“That’s the last of them,” she told her husband as she dropped a board on the stack of boards in their back yard.
He looked up from where he was setting up his saw. “I’m ready here. The first thing we need to do is dig the holes.”
“Why can’t we just build it on top of the ground? It’s going to be heavy enough not to blow over.”
“It may not blow over in normal wind, but it wouldn’t stand a chance in a hurricane. Besides, do you want to chance it falling over with our kids on it? ”
“No, of course not. I just don’t see how it could fall over.”
“Trust me. We need the holes. And they need to be about two and a half feet deep.”
Sighing, she picked up the hold digger. She hated digging holes. “Here, you do it,” she told him.

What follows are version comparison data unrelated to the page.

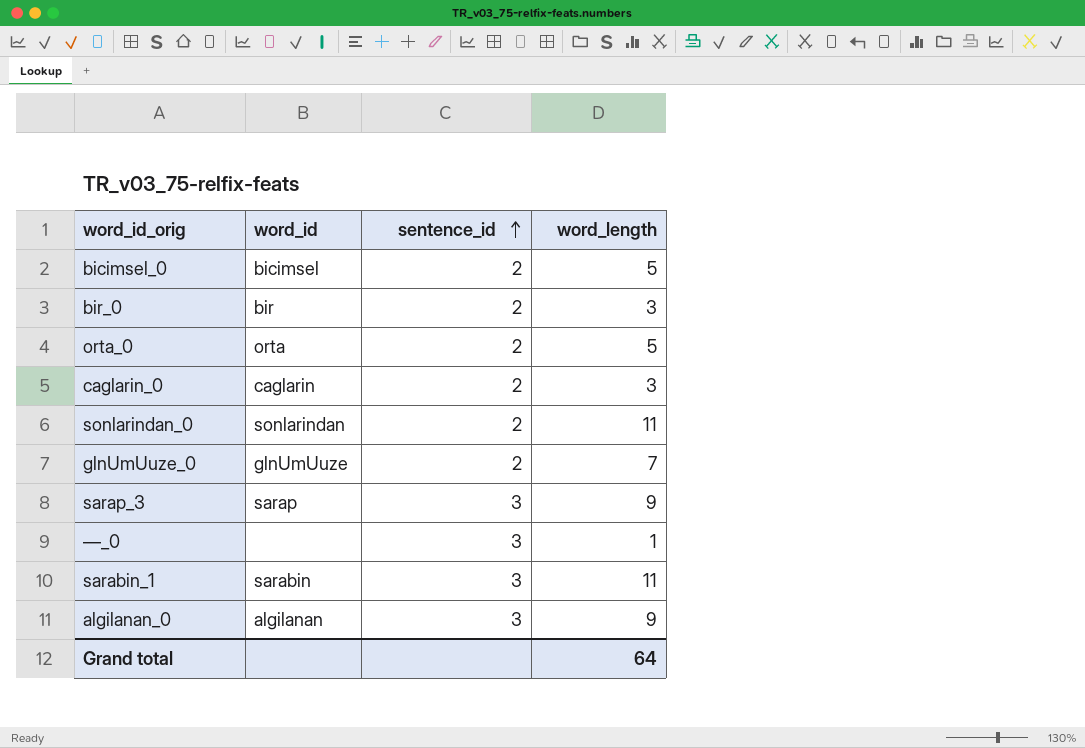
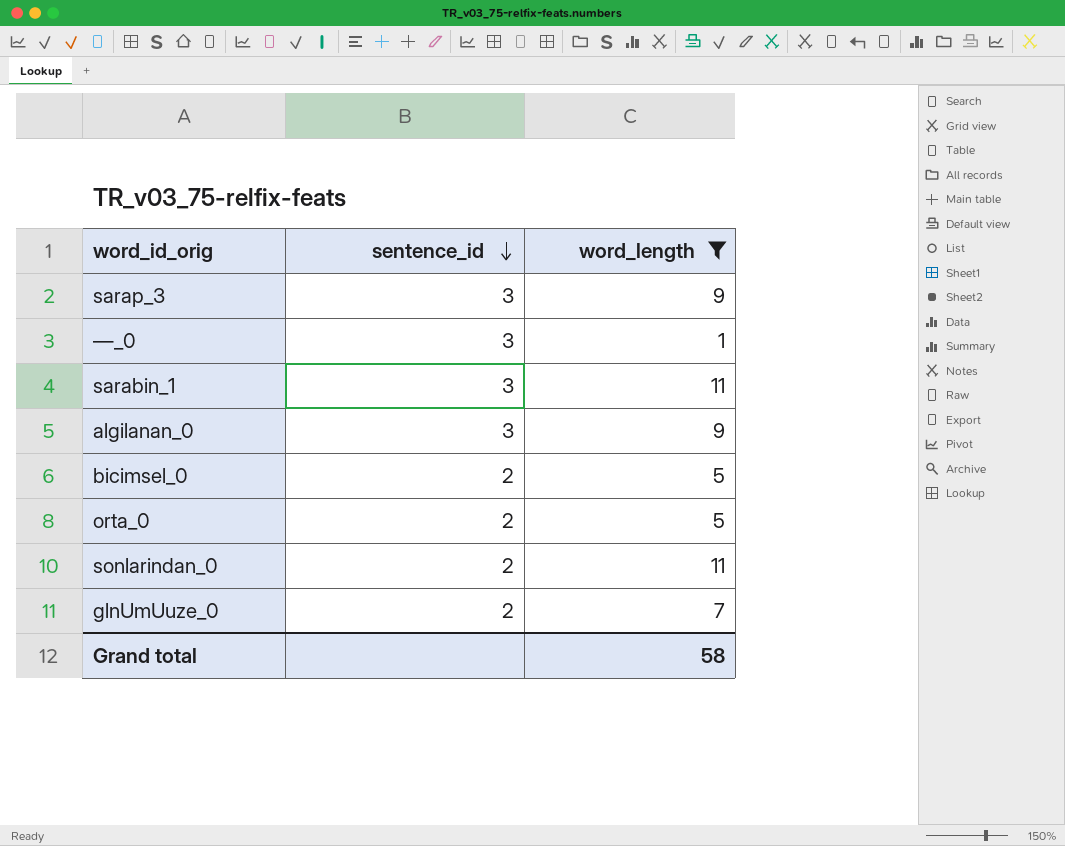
filter: none -> word_length != 3
row order: sentence_id ascending -> sentence_id descending
column word_id | position: 2 -> none
Grand total | word_length: 64 -> 58

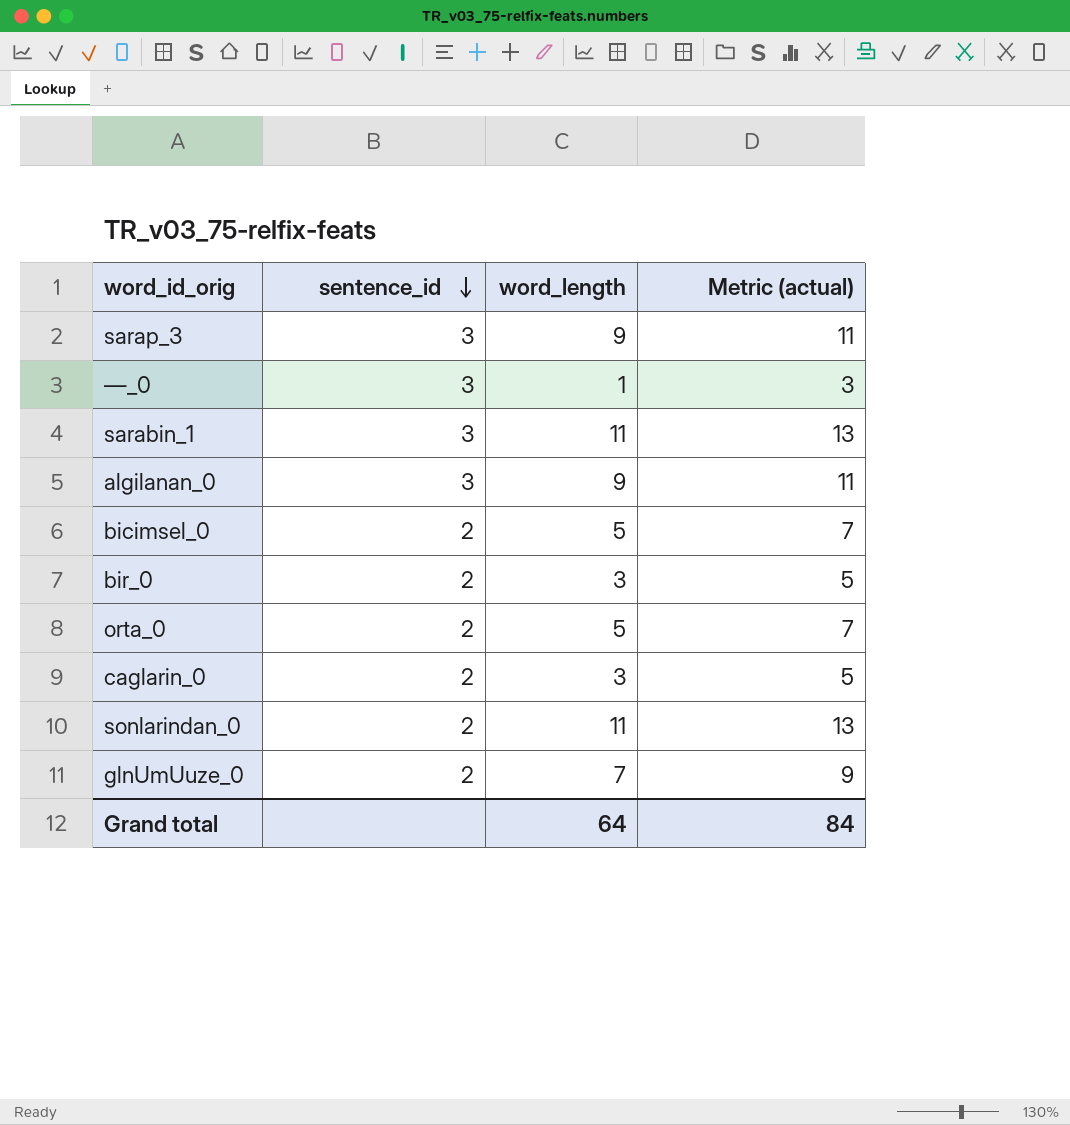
filter: word_length != 3 -> none
column Metric (actual) | formula: none -> [word_length] + 2
Grand total | word_length: 58 -> 64

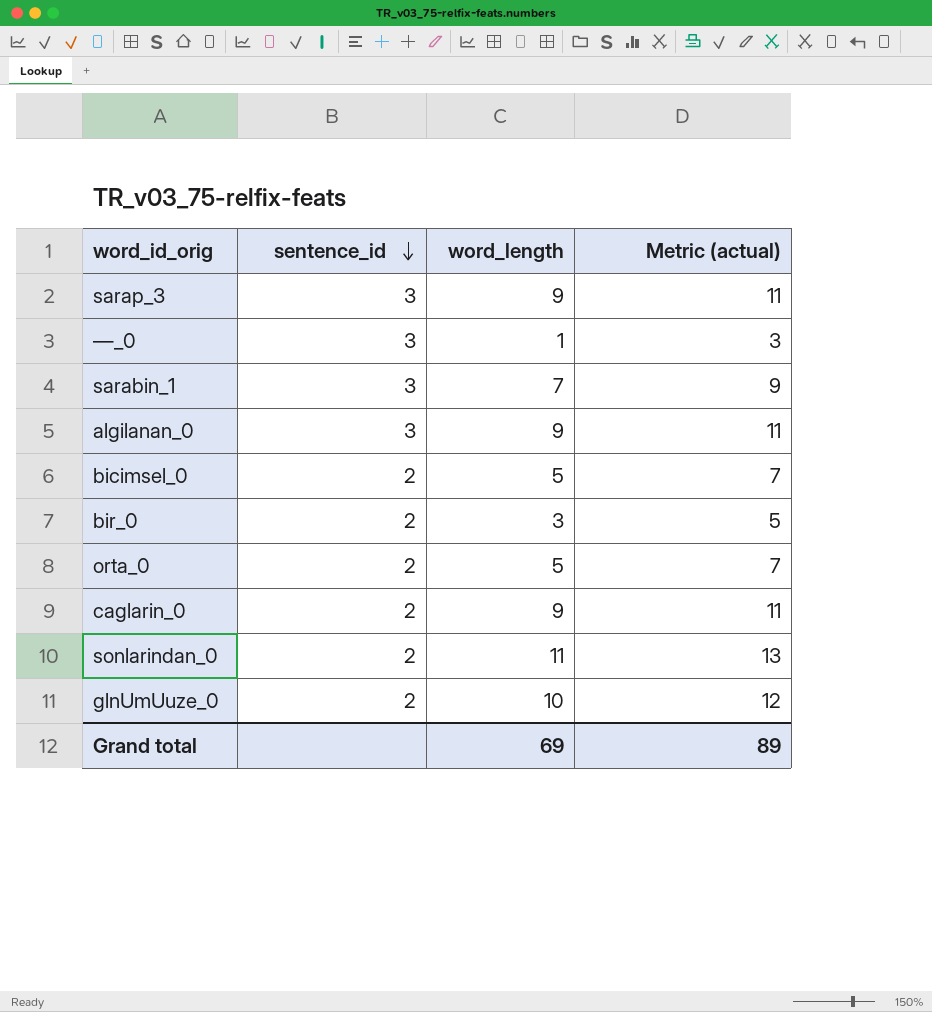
sarabin_1 | word_length: 11 -> 7
sarabin_1 | Metric (actual): 13 -> 9
caglarin_0 | word_length: 3 -> 9
caglarin_0 | Metric (actual): 5 -> 11
glnUmUuze_0 | word_length: 7 -> 10
glnUmUuze_0 | Metric (actual): 9 -> 12
Grand total | word_length: 64 -> 69
Grand total | Metric (actual): 84 -> 89

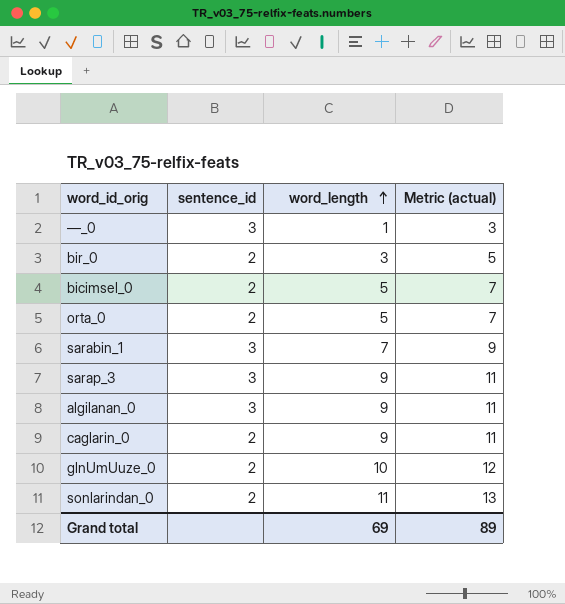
row order: sentence_id descending -> word_length ascending

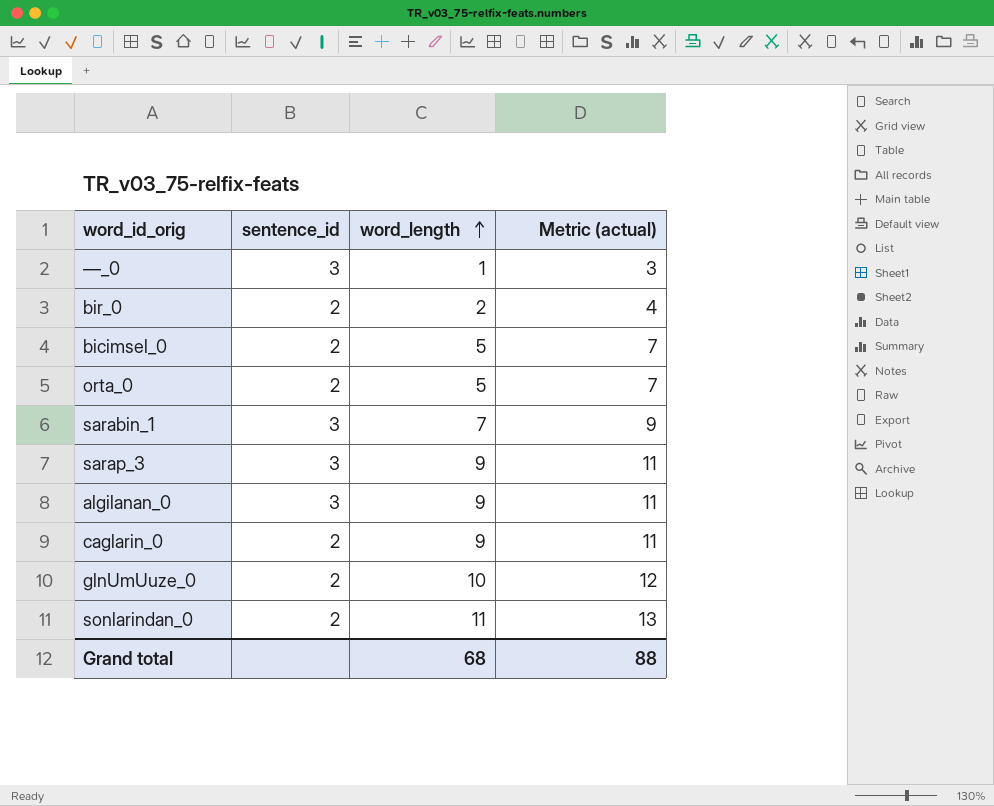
bir_0 | word_length: 3 -> 2
bir_0 | Metric (actual): 5 -> 4
Grand total | word_length: 69 -> 68
Grand total | Metric (actual): 89 -> 88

She watched as he got busy, handing him the ax whenever he ran into a thick root. They had decided to build a free standing tree house close to a young tree. She had wanted to wait until the tree matured a bit more and nail it to the tree, but the kids were growing too and she wanted them to have the tree house while they were still young enough to enjoy it. Besides, her husband had pointed out, the tree was tall enough for its branches to extend over the tree house giving the illusion of being in the tree while not putting any stress on the young tree itself.
When he got about two feet down, water began filling the hole.
“I’ve hit the water table,” he said. “I don’t know how much further I’ll be able to go. Hopefully this will be deep enough.”
After attempting to dig past the water, he gave up and started on the next hole. When he finished all four holes, sweat was pouring down his face and he moaned as he stretched his arms and back.
“That was hard,” she said.
He just looked at her.
“What’s next?” she asked.
“We build a side, then stand it up and slide the posts down into the holes.”
“OK, what do I do?”
“Hold this,” he said as he laid a 2x2x5 across two saw horses. She held the board firm as he measured then cut it to fit between the two 4×4 posts that would be going into the holes. He cut a second one to match the first.
“Now what?” she asked.
“Hold this,” he said, laying one of the cut boards across two of the 4×4 posts. As she kept the board from shifting position, he nailed it down securely, then placed another 2x2x5 across the posts, a little ways from the first post. “There,” he said. “Now grab that side and I’ll get this side. Stand it up slowly.”
She took her position and between them, they got the side to stand up, then managed to pick it up, and slide the posts into two of the holes. As she held the side up, he backfilled the holes, tapping the dirt down firmly every six inches until both holes were filled. She let go of the side and it stood there straight and tall.
“Perfect,” he said. “Now for the second one.”
They repeated the process only this time it didn’t end as well. As they were sliding the posts into the holes, he lost his grip and the side began swaying.
“Hold on!” he said, trying to get a good handle on the post.
“I can’t hold this!” she grunted. “It’s too heavy.”
His hand slipped again and the post began falling towards her.
“Watch out!” he yelled as he desperately tried to get a hold of the post.
But before she could move, the side came down right on top of her. It happened too quickly to take any evasive action and she felt the brunt of the weight land on her shoulder. He bad shoulder. The one that had been damaged back in high school and later had surgery to repair the recurrent dislocation.
Shocked, she stood there unmoving, not knowing what to do to avoid more injury.
“Don’t move. I’m going to get this off you,” he said.
But she couldn’t hold the weight any longer. She twisted in ways she would have thought were impossible for her until she managed to get the side on the ground.
“Are you OK?” he asked her.
She didn’t answer right away She just stared at the boards laying within inches of her feet, and thought, “I could have been killed.”
He went to her and checked for injuries. Your neck is a little red and I think you’re going to have a bruise there, but other than that I don’t see anything.”
“I could have been killed,” she said. “Or at least on my way to the hospital. ”
“But you weren’t. And you’re not.”
“How did those boards not hurt me? They weigh more than I do and they came straight down on me. And all I get is a bruise?”
“Praise God for that!”
She thought about it as they got back to work. After a while, with no more mishaps, they were able to finish the tree house. By the time they finished cleaning up, she thought she knew why she hadn’t been hurt enough to call 911.
“I think God knew this was going to happen,” she began.
“Of course He did. He knows everything,” her husband interrupted. “Nothing takes Him by surprise.”
“I think there were angels here,” she continued. “I think they caught that side so it wouldn’t kill me. It’s amazing that I’m not even really hurt. Do you think there could have been angels here?”
“Definitely. God charges some of his angels to protect us. Remember what it says in Psalm 91:11? “For He will command His angels concerning you to guard you in all your ways.”
“That’s right!” she agreed. “I do remember reading that. I just don’t think about it very much. But after today, I bet that’s going to change.”
Looking up to heaven, she said, “Thank You Father for Your angels, and for looking after Your daughter.”
“Amen,” her husband said.
And they went inside together to let their kids know the tree house was ready for them.